#### PROVIDED MATERIAL

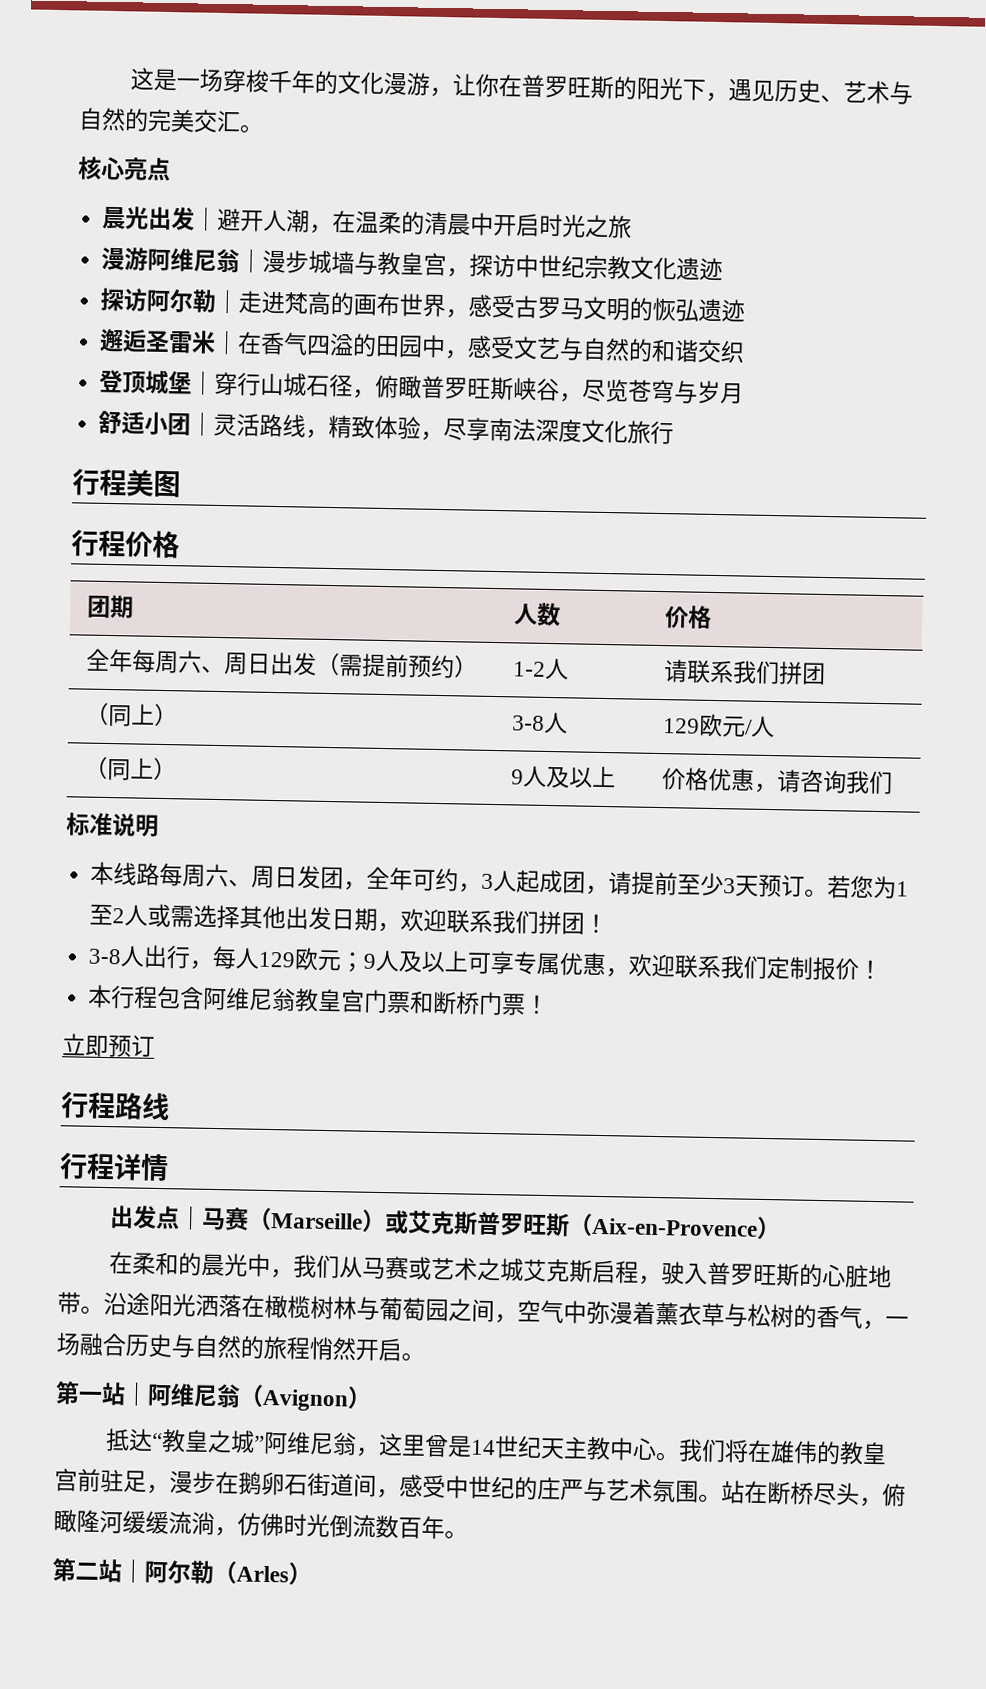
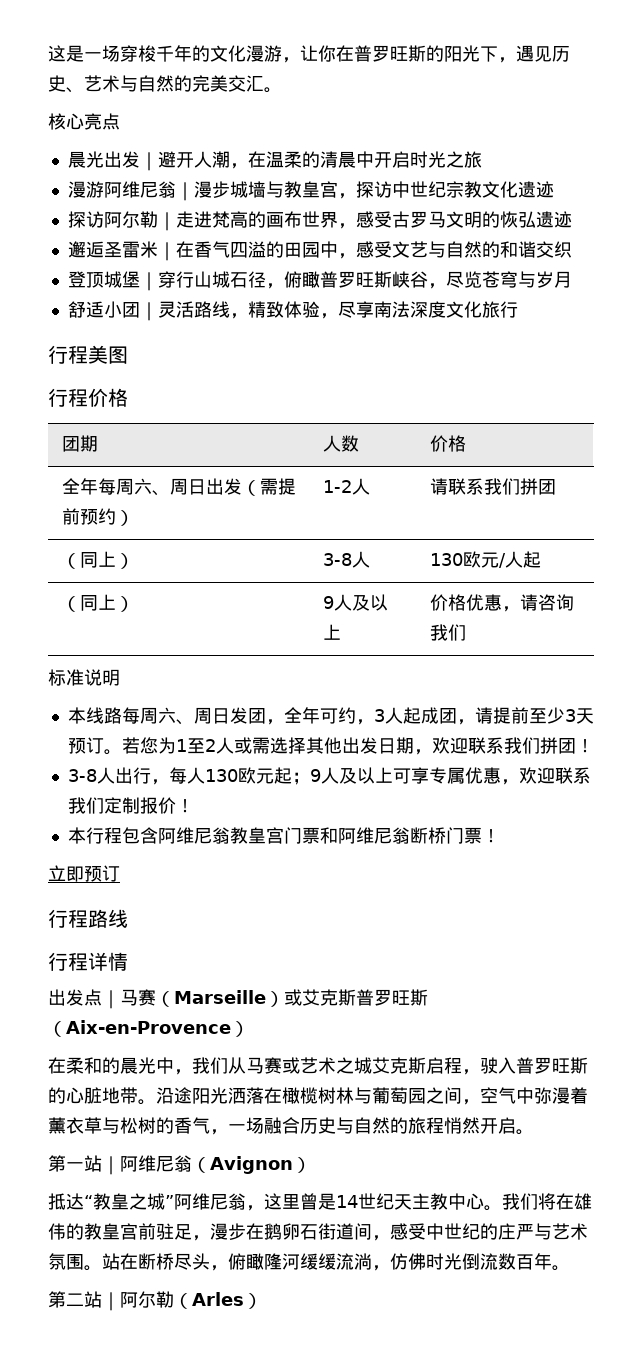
- （同上） | 3-8人 | 129欧元/人
+ （同上） | 3-8人 | 130欧元/人起
- 3-8人出行，每人129欧元；9人及以上可享专属优惠，欢迎联系我们定制报价！
+ 3-8人出行，每人130欧元起；9人及以上可享专属优惠，欢迎联系我们定制报价！
- 本行程包含阿维尼翁教皇宫门票和断桥门票！
+ 本行程包含阿维尼翁教皇宫门票和阿维尼翁断桥门票！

########

▶ [WHAT YOU NEED TO DO]: Please repeat the records above word for word, and do not include the pictures.

▶ [ANSWER SPACE]:
- （同上） | 3-8人 | 129欧元/人
+ （同上） | 3-8人 | 130欧元/人起
- 3-8人出行，每人129欧元；9人及以上可享专属优惠，欢迎联系我们定制报价！
+ 3-8人出行，每人130欧元起；9人及以上可享专属优惠，欢迎联系我们定制报价！
- 本行程包含阿维尼翁教皇宫门票和断桥门票！
+ 本行程包含阿维尼翁教皇宫门票和阿维尼翁断桥门票！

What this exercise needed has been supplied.